Dabei kommen auch Aromen wie Minze, Erdbeere oder Kirsche zum Einsatz, um die Einnahme geschmacklich angenehmer zu gestalten. Die oder der Erkrankte holt die Bestellung ganz einfach aus der Apotheke ab. Beim Konsum der Oblate ist es von Vorteil, dass sie im Mund haftet – so kann diese nicht versehentlich eingeatmet oder verschluckt werden. „Die Oblate löst sich innerhalb von 20 bis 30 Sekunden auf und der Wirkstoff wird mit dem Speichel vom Körper aufgenommen“, berichtet Prof. Franken. „Da die Anwendung für die Betroffenen sehr einfach ist, haben wir in der Entwicklung mit dem 2D-Druck begonnen.“
Prof. Franken
Beim 3D-Druck gibt es hingegen eine Fülle von Ansätzen. „Wir nutzen eine Technologie, bei der pharmamonografierte Polymere statt Lösungen zum Einsatz kommen“, so der Experte. „Diese
sind biologisch abbaubar.“ Der Wirkstoff wird in das entsprechende Polymer eingearbeitet. Anschließend wird alles analog zum 2D-Druck in eine Kartusche gefüllt. „Druckkopf und In-Prozess-Kontrolle unterscheiden sich allerdings. Im Drucker werden die wirkstoffhaltigen Polymere kurz verflüssigt und erhärten dann.“ Mithilfe digital gedruckter Tabletten können jederzeit änderbare, individuell passgenaue Dosen hergestellt werden. Zudem werden dabei mehrere Wirkstoffe kombiniert. Das ist praktisch für Patientinnen und Patienten, die sonst oft über zehn Medikamente hätten einnehmen müssen. So könnte die Zukunft der gedruckten Medikamente aussehen: Ärztliches Fachpersonal verschreibt die jeweilige Dosis der benötigten Wirkstoffe für den Druck in Apotheken. „Wir stellen das System zur Verfügung: Hardware, Software sowie die Pharmaelemente“, erläutert Prof. Franken. „Der Arzt beobachtet dann, wie die Medikamente anschlagen und passt gegebenenfalls die Dosis an.“ Auch für Kinder und Jugendliche ist individualisierte Medikation sinnvoll. Denn viele Medikamente existieren nicht in kindergerechten Dosen – und die durchs Wachstum bedingten körperlichen Veränderungen der jungen Menschen bringen vergleichsweise schnelle Anpassungen der Dosierungen mit sich.
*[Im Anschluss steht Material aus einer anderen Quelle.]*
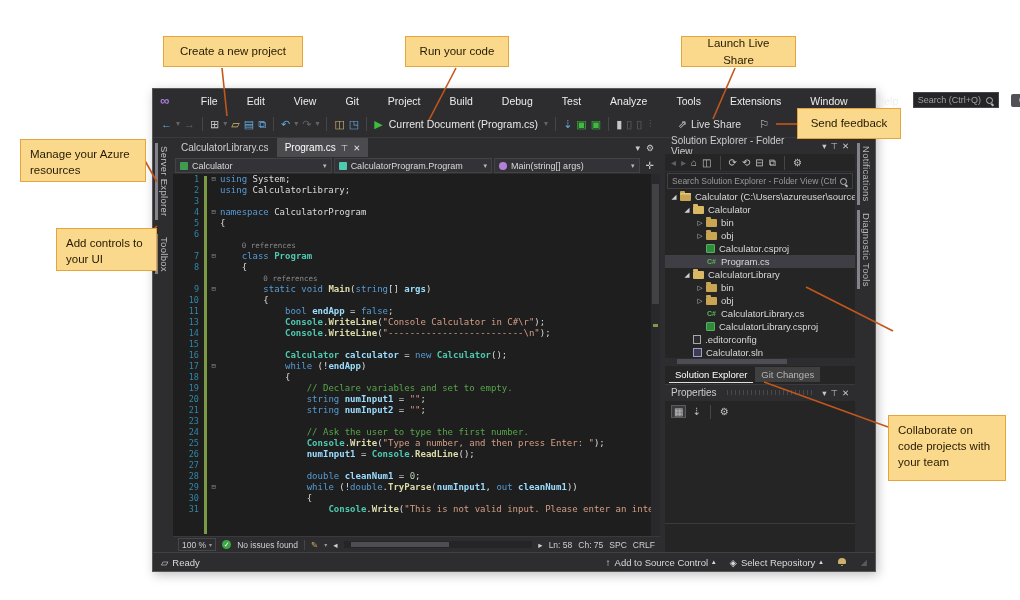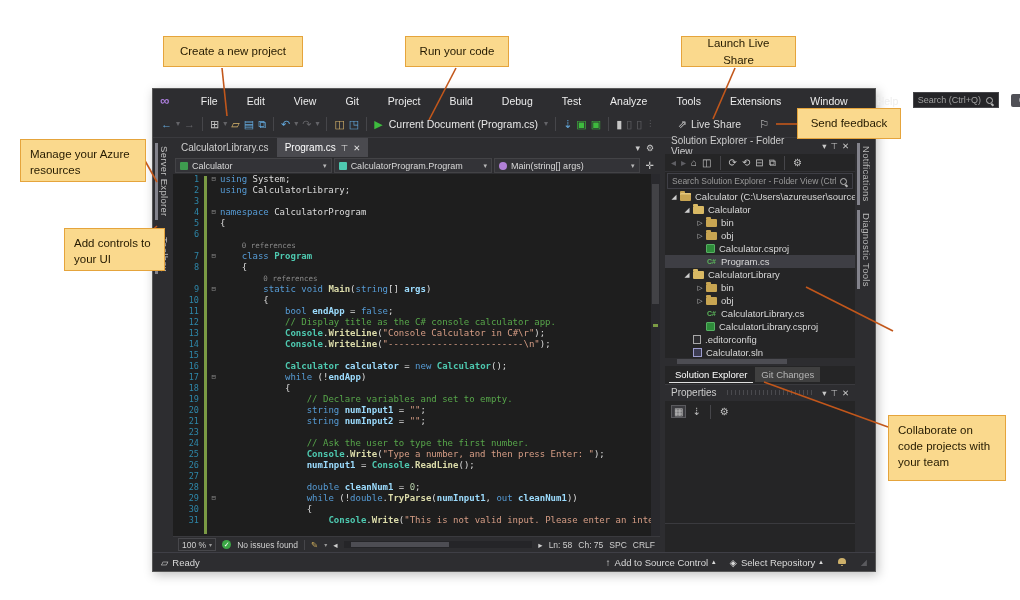--- a/index.html
+++ b/index.html
@@ -15,7 +15,7 @@
   #co-live{left:681px;top:36px;width:115px;height:31px;}
   #co-feedback{left:797px;top:108px;width:104px;height:31px;}
   #co-azure{left:20px;top:139px;width:126px;height:43px;}
-  #co-controls{left:64px;top:228px;width:101px;height:43px;}
+  #co-controls{left:56px;top:228px;width:101px;height:43px;}
   #co-files{left:893px;top:303px;width:113px;height:66px;}
   #co-collab{left:888px;top:399px;width:118px;height:66px;margin-top:16px;}
   .connectors{position:absolute;left:0;top:0;width:1020px;height:600px;z-index:39;pointer-events:none;}

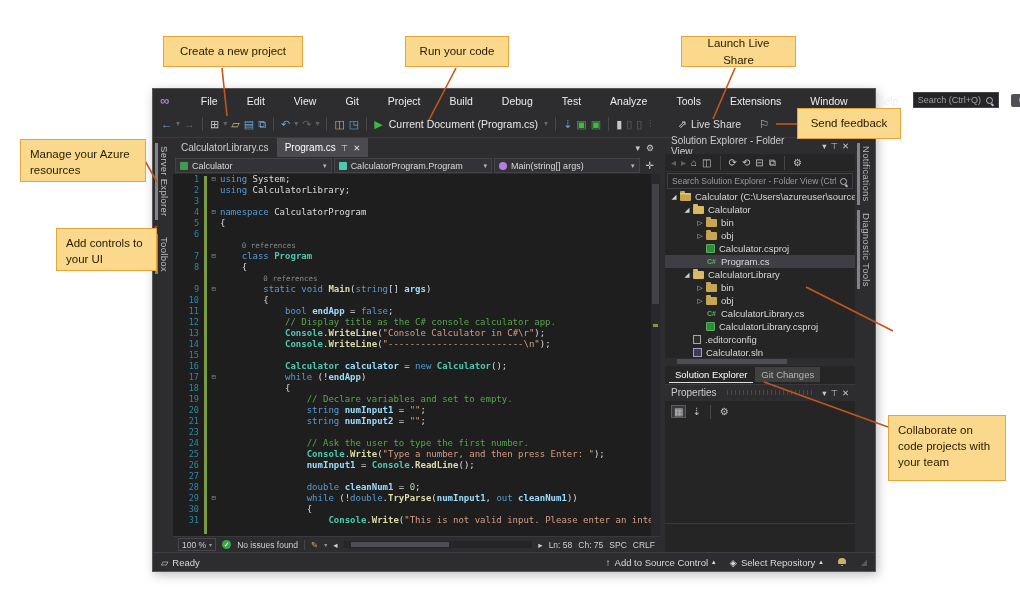--- a/index.html
+++ b/index.html
@@ -288,7 +288,6 @@
               <div class="crow"><span class="gut">9</span><span class="fold">⊟</span><span class="ctext"><span class="tk-p">        </span><span class="tk-k">static void </span><span class="tk-m">Main</span><span class="tk-p">(</span><span class="tk-k">string</span><span class="tk-p">[] </span><span class="tk-l">args</span><span class="tk-p">)</span></span></div>
               <div class="crow"><span class="gut">10</span><span class="fold"></span><span class="ctext"><span class="tk-p">        {</span></span></div>
               <div class="crow"><span class="gut">11</span><span class="fold"></span><span class="ctext"><span class="tk-p">            </span><span class="tk-k">bool </span><span class="tk-l">endApp</span><span class="tk-p"> = </span><span class="tk-k">false</span><span class="tk-p">;</span></span></div>
-              <div class="crow"><span class="gut">12</span><span class="fold"></span><span class="ctext"><span class="tk-p">            </span><span class="tk-c">// Display title as the C# console calculator app.</span></span></div>
               <div class="crow"><span class="gut">13</span><span class="fold"></span><span class="ctext"><span class="tk-p">            </span><span class="tk-t">Console</span><span class="tk-p">.</span><span class="tk-m">WriteLine</span><span class="tk-p">(</span><span class="tk-s">"Console Calculator in C#\r"</span><span class="tk-p">);</span></span></div>
               <div class="crow"><span class="gut">14</span><span class="fold"></span><span class="ctext"><span class="tk-p">            </span><span class="tk-t">Console</span><span class="tk-p">.</span><span class="tk-m">WriteLine</span><span class="tk-p">(</span><span class="tk-s">"-------------------------\n"</span><span class="tk-p">);</span></span></div>
               <div class="crow"><span class="gut">15</span><span class="fold"></span><span class="ctext"></span></div>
Allerdings steht die Entwicklung noch am Anfang. Immer noch wird getestet, bei welchen Wirkstoffen und Medikamentenkombinationen welches Verfahren am besten geeignet ist. Zudem werden die Wirkstoffe auf ihre Stabilität, Haltbarkeit und Verdruckbarkeit untersucht. „Derzeit sind knapp 30 Wirkstoffe in der Formulierungsentwicklung“, erklärt Prof. Franken. Wie bei einer konventionellen Formulierungsentwicklung in der Pharmaindustrie muss die Sicherheit der individualisierten Medikamente nach bestimmten Kriterien nachgewiesen werden. „Diese Entwicklung braucht Zeit, da der Rechtsrahmen hier – zu Recht – sehr eng ist“, unterstreicht der Start-up-Gründer. DiHeSys arbeitet dabei einen Wirkstoff nach dem anderen ab und baut so die Anzahl der druck- und kombinierbaren Optionen kontinuierlich aus.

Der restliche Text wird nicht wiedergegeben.